■ Problem to work on ■
Go through the entries below and work out how many lines include "false". Answer with the number only.

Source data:

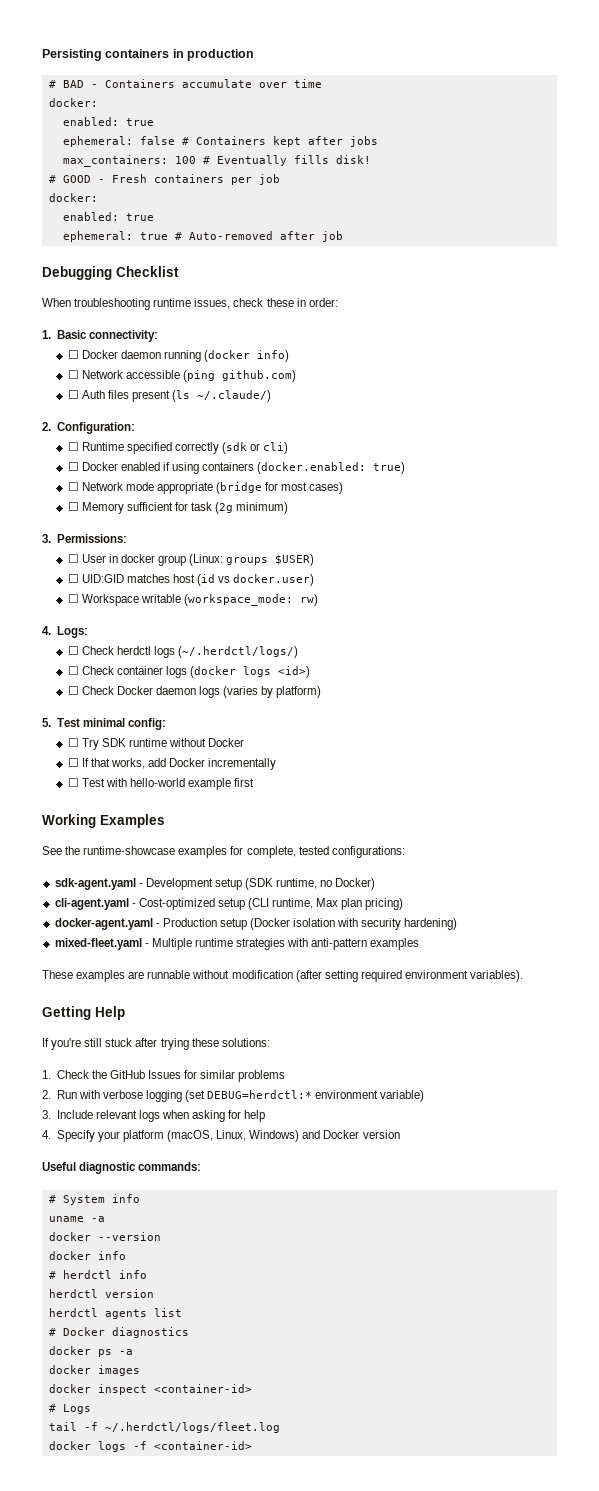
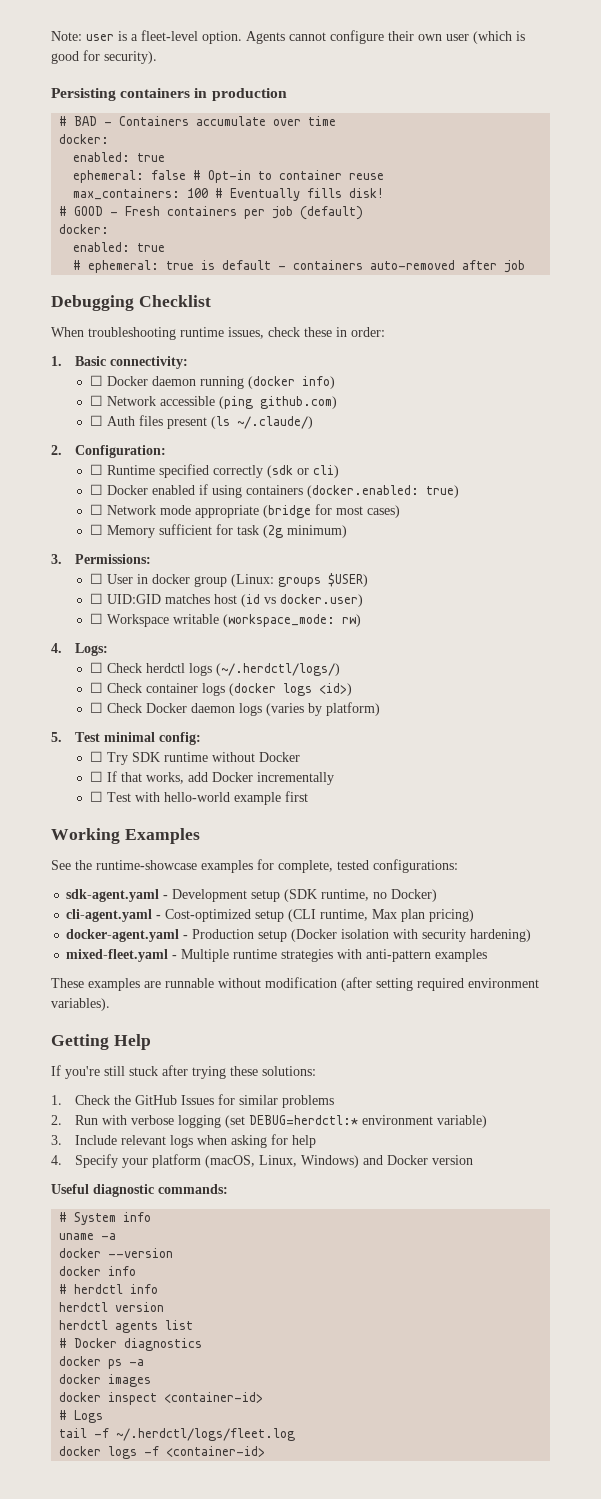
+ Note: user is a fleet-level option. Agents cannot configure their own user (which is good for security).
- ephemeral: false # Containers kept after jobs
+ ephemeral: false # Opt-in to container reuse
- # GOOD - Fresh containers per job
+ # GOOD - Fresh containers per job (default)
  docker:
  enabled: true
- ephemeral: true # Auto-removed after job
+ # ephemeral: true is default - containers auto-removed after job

■ Task output ■
2